Нездешне живой

Арсений Анненков
В этом году исполняется 210 лет со дня основания Царскосельского лицея. Задуманное как кузница элитных кадров, это заведение известно сегодня благодаря, главным образом, одному его воспитаннику – А.С. Пушкину. 19 октября было для него особой датой. Он неизменно отмечал ее, посвящал ей стихи. Дни, проведенные в Царском селе, Пушкин вспоминал с любовью.

Вообще, на любовь ему удивительно везло. И при жизни, и особенно после смерти. Пушкина все любят, и никто не знает. Это касается нас, его потомков. И даже тех, кто был знаком с ним лично.

Хотя, кажется, именно они должны были бы явить нам «живого» Пушкина. По крайней мере, таков был замысел авторов книги «Пушкин без глянца»: разные люди, делясь впечатлениями от встреч с поэтом, сообща складывают объективный портрет «нашего всего». Книга переиздана как раз в этом году, и очень вовремя. Более того – ее можно переиздавать в среднем раз в пять лет, и всякий раз очень удачно. Новые поколения будут расширять свои знания о «поэте № 1». Люди постарше – осваивать практикум на тему «возможность адекватной оценки неординарной личности». Второе особенно интересно. Удалось ли, например, авторам книги «Пушкин без глянца» показать настоящего Пушкина? К счастью, нет.

Причин минимум две. Во-первых, кто бы о ком ни рассказывал, прежде всего говорит о себе. Потому и отзывы о великом поэте так неоднозначны. «Очень красив» – «Смесь наружности обезьяны и тигра». «Высокие чувства прекрасной души его» – «В нем не было ни внешней, ни внутренней религии, ни высших нравственных чувств». И так далее.

Вторая причина отчасти связана с первой и касается уже самого поэта. В нем всего было слишком много. Чем ближе к Пушкину свидетель, тем противоречивее его показания: «был непомерно добросердечен и простосердечен» – «бывал злопамятен…» – вспоминает друг Петр Вяземский. Не чужая поэту Анна Керн: «то шумно весел, то грустен, то робок, то дерзок, то нескончаемо любезен, то томительно скучен, – и нельзя было угадать, в каком он будет расположении духа через минуту». Другими словами, если Пушкина и можно было с чем-то сравнить, то с самой жизнью.

И, как всякого живого человека, Пушкина лучше всего характеризовала его смерть. Он умер христианином – просил за него не мстить, «продиктовал все свои долги, на которых не было ни векселей, ни заемных писем». Иван Спасский: «Необыкновенное присутствие духа не оставляло больного». Владимир Даль: «Плетнев говорил: «Глядя на Пушкина, я в первый раз не боюсь смерти»».
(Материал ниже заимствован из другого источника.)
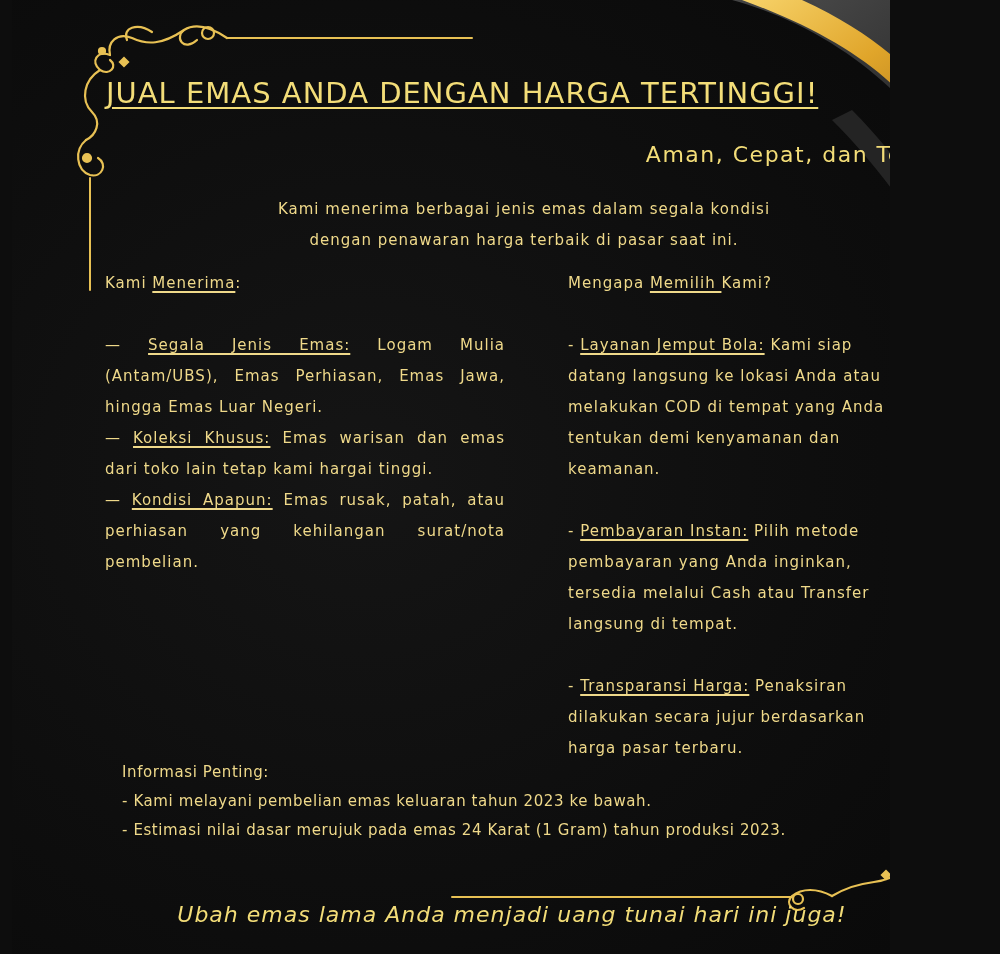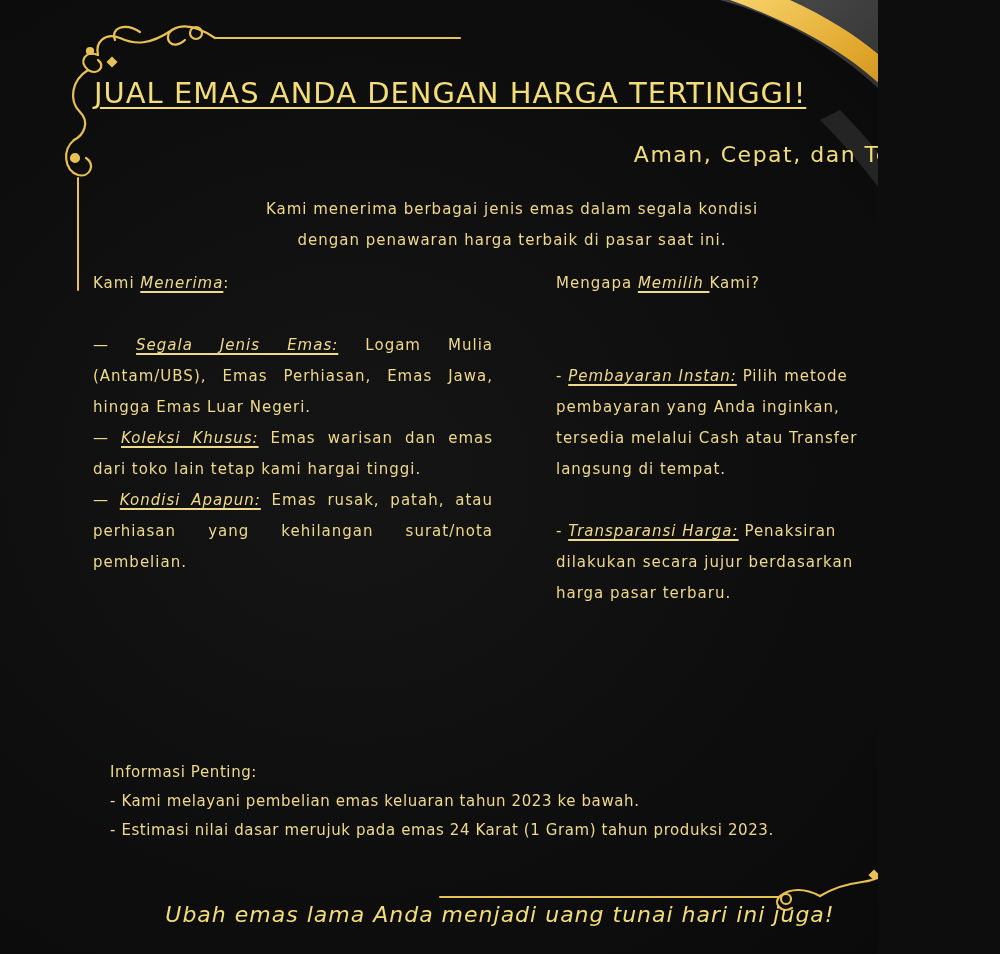--- a/index.html
+++ b/index.html
@@ -1,20 +1,20 @@
 <!DOCTYPE html>
 <html><head>
 <meta charset="utf-8">
 <style>
   * { box-sizing: border-box; margin: 0; padding: 0; }
   html, body { width: 1000px; height: 954px; background: #0d0d0d; overflow: hidden; }
   body { position: relative; font-family: "DejaVu Sans", sans-serif; color: #f0dc7a; }
 
   .canvas {
-    position: absolute; left: 0; top: 0; width: 878px; height: 954px;
+    position: absolute; left: 12px; top: 0; width: 878px; height: 954px;
     background: radial-gradient(ellipse at 40% 50%, #151515 0%, #0e0e0e 60%, #0a0a0a 100%);
     overflow: hidden;
   }
 
   
   .swoosh { position: absolute; pointer-events: none; }
 
   .ornament { position: absolute; pointer-events: none; }
 
   .title {
@@ -28,21 +28,21 @@
     font-family: "DejaVu Sans", sans-serif; font-size: 22px; letter-spacing: 1.5px; color: #f3dd78; padding-left: 16px;
   }
   .intro {
     position: absolute; left: 0; width: 1000px; top: 194px; text-align: center;
     font-size: 15px; line-height: 31px; letter-spacing: 1px; color: #efd98a; margin-left: 12px;
   }
 
   .col { position: absolute; font-size: 15px; line-height: 31px; letter-spacing: 1px; color: #efd98a; }
   .col-left { left: 93px; top: 268px; width: 400px; }
   .col-right { left: 530px; top: 268px; width: 340px; margin-left: 26px; }
-  .u { text-decoration: underline; text-decoration-thickness: 1.5px; text-underline-offset: 3px; font-style: italic; }
+  .u { text-decoration: underline; text-decoration-thickness: 1.5px; text-underline-offset: 3px; }
   .just { text-align: justify; text-align-last: left; }
   .blank { height: 31px; }
 
   .contact { position: absolute; left: 70px; width: 440px; top: 610px; text-align: center; font-size: 13px; line-height: 25px; letter-spacing: 1px; color: #efd98a; }
 
   .info { position: absolute; left: 110px; top: 758px; width: 800px; font-size: 15px; line-height: 29px; letter-spacing: 0.6px; color: #efd98a; }
 
   .footer {
     position: absolute; left: 0; width: 1000px; top: 902px; text-align: center;
     font-family: "DejaVu Sans", sans-serif; font-style: italic; font-size: 22px; letter-spacing: 1px; color: #f3dd78;
@@ -127,20 +127,23 @@
       <span>— </span><span class="u">Kondisi Apapun:</span><span> Emas rusak, patah, atau perhiasan yang kehilangan surat/nota pembelian.</span>
     </div>
   </div>
 
 
   <div class="col col-right">
     <div>
       <span>Mengapa </span><span class="u">Memilih </span><span>Kami?</span>
     </div>
     <div class="blank"></div>
+    <div>
+      <span>- </span><span class="u">Layanan Jemput Bola:</span><span> Kami siap datang langsung ke lokasi Anda atau melakukan COD di tempat yang Anda tentukan demi kenyamanan dan keamanan.</span>
+    </div>
     <div class="blank"></div>
     <div>
       <span>- </span><span class="u">Pembayaran Instan:</span><span> Pilih metode pembayaran yang Anda inginkan, tersedia melalui Cash atau Transfer langsung di tempat.</span>
     </div>
     <div class="blank"></div>
     <div>
       <span>- </span><span class="u">Transparansi Harga:</span><span> Penaksiran dilakukan secara jujur berdasarkan harga pasar terbaru.</span>
     </div>
   </div>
Без оглядки выразить свои чувства по поводу смерти Пушкина смогли только высшая власть (царь), друзья и иностранцы. Про остальных, к сожалению, такого сказать нельзя. Вообще, в смерти поэта, как и в жизни его, явилось много противоречивого. Что удивительно точно передают именно посторонние, то есть самые объективные очевидцы.
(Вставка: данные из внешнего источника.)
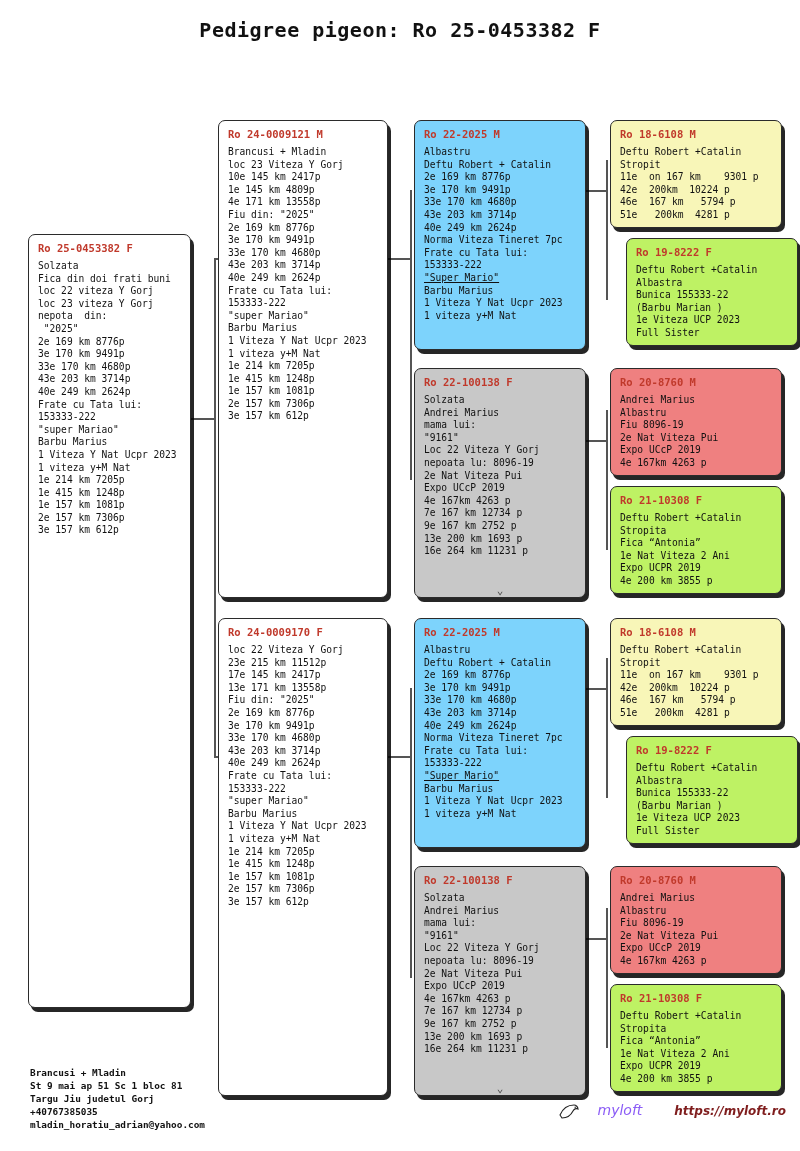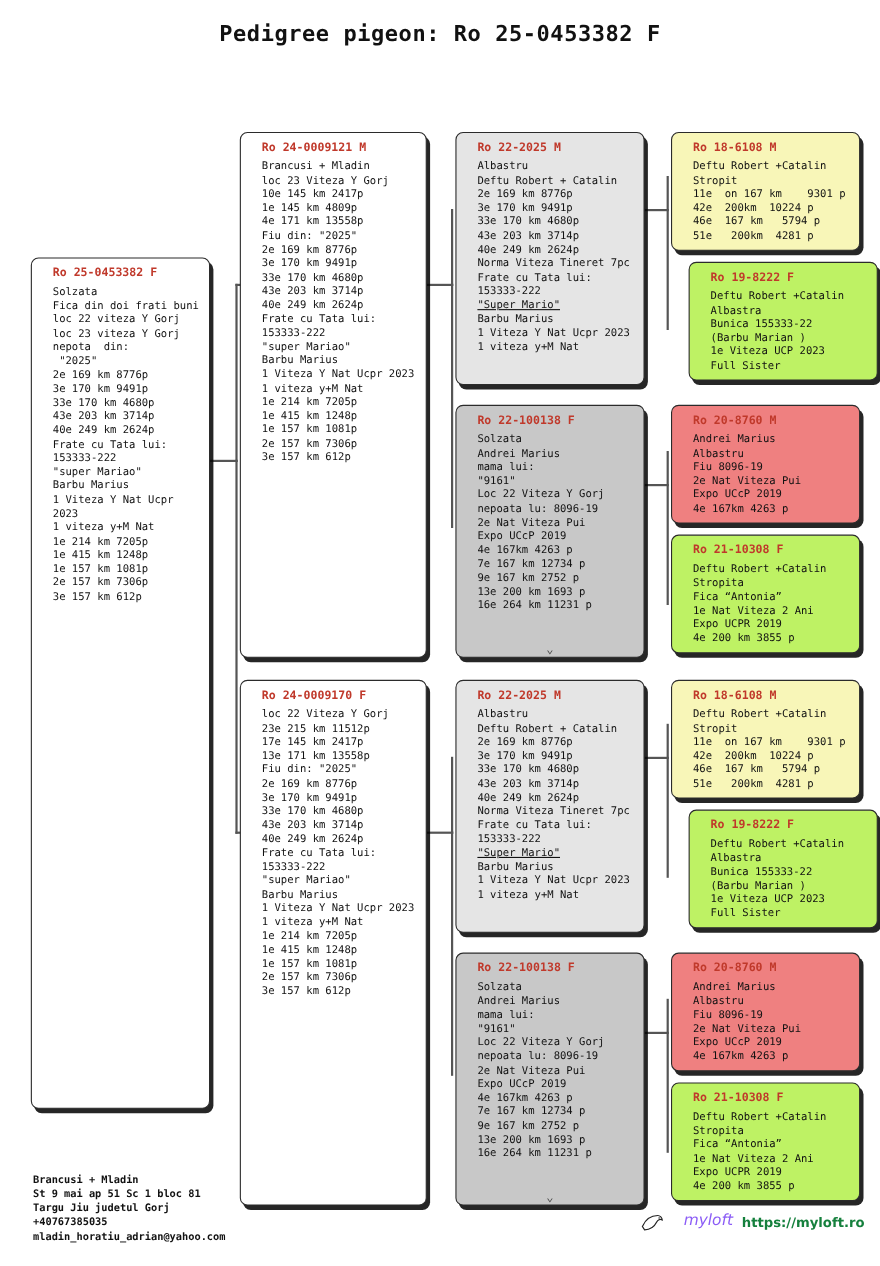--- a/index.html
+++ b/index.html
@@ -26,41 +26,41 @@
     color: #111111;
     letter-spacing: 0.5px;
   }
   .card {
     position: absolute;
     box-sizing: border-box;
     border: 1px solid #2b2b2b;
     border-radius: 7px;
     box-shadow: 3px 4px 0 rgba(0,0,0,0.85);
     overflow: hidden;
-    padding: 7px 9px 6px 19px;
+    padding: 7px 9px 6px 9px;
   }
   .card .hdr {
     font-size: 10.5px;
     font-weight: bold;
     color: #c0392b;
     margin-bottom: 6px;
     white-space: pre;
   }
   .card .body {
     font-size: 9.6px;
     line-height: 12.6px;
     color: #111111;
     white-space: pre-wrap;
   }
   .card .body u {
     text-decoration: underline;
   }
   
   .c-white { background: #ffffff; }
-  .c-pink  { background: #e5e5e5; }
+  .c-pink  { background: #7dd3fc; }
   .c-gray  { background: #c8c8c8; }
   .c-yellow{ background: #f8f6b8; }
   .c-green { background: #bef264; margin-left: 16px; }
   .c-red   { background: #ef8080; }
   .c-lightpink { background: #bef264; }
 
   .chev {
     position: absolute;
     bottom: 1px;
     left: 0;
@@ -101,21 +101,23 @@
     gap: 18px;
     font-family: "DejaVu Sans", "Liberation Sans", sans-serif;
     font-size: 14px;
     color: #8b5cf6;
     font-style: italic;
   }
   .brand .url {
     font-family: "DejaVu Sans", "Liberation Sans", sans-serif;
     font-size: 12px;
     font-weight: bold;
-    color: #15803d;
+    font-style: italic;
+    color: #7f1d1d;
+    margin-left: 24px;
   }
 </style>
 </head>
 <body>
 
 <div class="page-title">Pedigree pigeon: Ro 25-0453382 F</div>
 
 <div class="line" style="left:190px; top:418px; width:26px; height:2px;"></div>
 <div class="line" style="left:214px; top:258px; width:2px; height:162px;"></div>
 <div class="line" style="left:214px; top:418px; width:2px; height:340px;"></div>

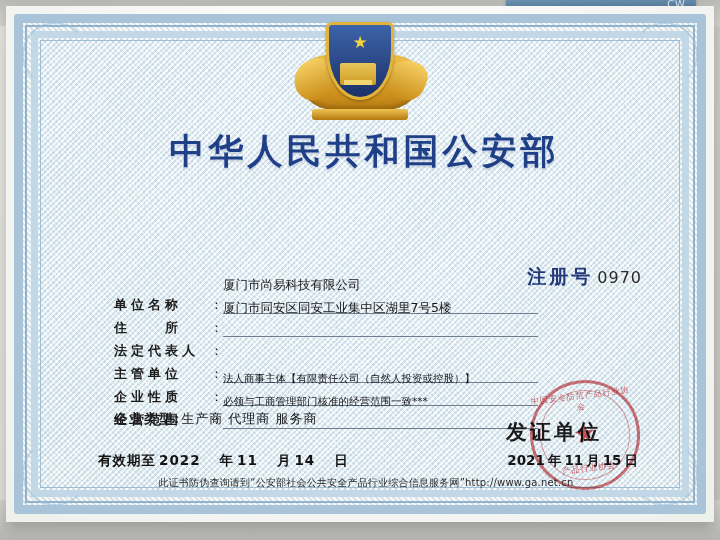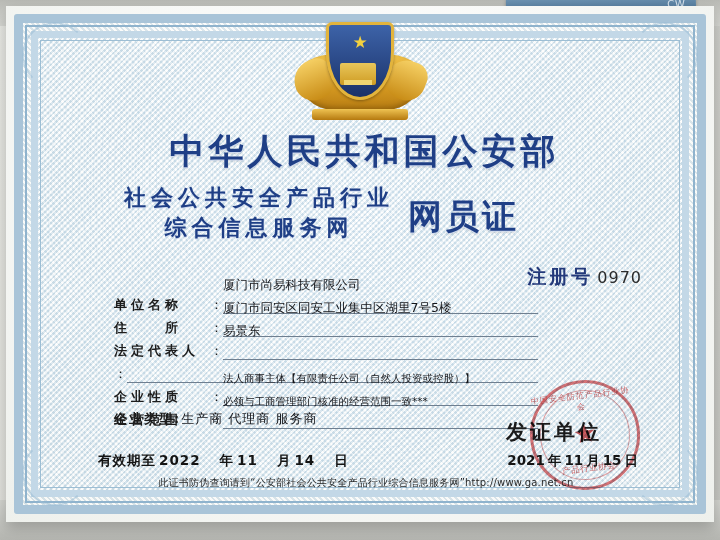--- a/index.html
+++ b/index.html
@@ -425,50 +425,43 @@
       <div class="emblem-wings"></div>
       <div class="emblem-shield">
         <div class="shield-star">★</div>
         <div class="shield-gate"></div>
       </div>
       <div class="emblem-bar"></div>
     </div>
 
     <div class="title-main">中华人民共和国公安部</div>
 
-    <div class="title-sub-wrap">
-      <div class="title-sub-left">
-        <div>社会公共安全产品行业</div>
-        <div>综合信息服务网</div>
-      </div>
-      <div class="title-sub-right">网员证</div>
-    </div>
 
     <div class="reg-row">
       <span class="reg-label">注册号</span>
       <span class="reg-value">0970</span>
     </div>
 
     <div class="fields">
       <div class="field-row">
         <span class="field-label">单位名称</span>
         <span class="field-colon">：</span>
         <span class="field-value">厦门市尚易科技有限公司</span>
       </div>
       <div class="field-row">
         <span class="field-label">住　　所</span>
         <span class="field-colon">：</span>
         <span class="field-value">厦门市同安区同安工业集中区湖里7号5楼</span>
       </div>
       <div class="field-row">
         <span class="field-label">法定代表人</span>
         <span class="field-colon">：</span>
-        <span class="field-value">易景东</span>
       </div>
       <div class="field-row">
+        <span class="field-label">主管单位</span>
         <span class="field-colon">：</span>
         <span class="field-value"></span>
       </div>
       <div class="field-row">
         <span class="field-label">企业性质</span>
         <span class="field-colon">：</span>
         <span class="field-value small">法人商事主体【有限责任公司（自然人投资或控股）】</span>
       </div>
       <div class="field-row">
         <span class="field-label">经营范围</span>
Когда Пушкин, смертельно раненый, лежал у себя в квартире, то, по словам Константина Данзаса, «передняя его постоянно была заполнена знакомыми и незнакомыми… Какой-то старичок сказал с удивлением: «Господи боже мой! я помню, как умирал фельдмаршал, а этого не было!».

Тайную же перевозку тела в Святогорский монастырь (в телегу был положен гроб, обернутый мешковиной), Александр Никитенко описывает так: «–Что это такое? – спросила моя жена у одного из находившегося здесь крестьян. – А бог его знает что! Вишь какой-то Пушкин убит – и его мчат на почтовых в рогоже и соломе, прости господи – как собаку». Хоронили зимой, поэтому гроб лишь присыпали, зарыли по весне. Екатерина Фок: «Никто из родных так на могиле и не был. Жена приехала только через два года…».

Но жизнь Пушкина победила его печальную смерть. Он был, прежде всего, живым. Именно эта характеристика чаще всего звучит в воспоминаниях современников. «Необыкновенно живой в своих приемах», «живость, острота и точность ума» и т.д. Мария Осипова: «никогда не посидит на месте… прыг с дивана, да через стол, и свечи-то и опрокинул… Мы ему говорим: «Пушкин, что Вы шалите так, пора остепениться», – а он смеется только».

Так что большой ошибкой было бы считать, что подобные книги, если и не раскрывают всей сложности выдающегося дарования, зато показывают, что гений – тоже живой человек. Вовсе нет. Он как-то уж слишком, вызывающе, нездешне живой.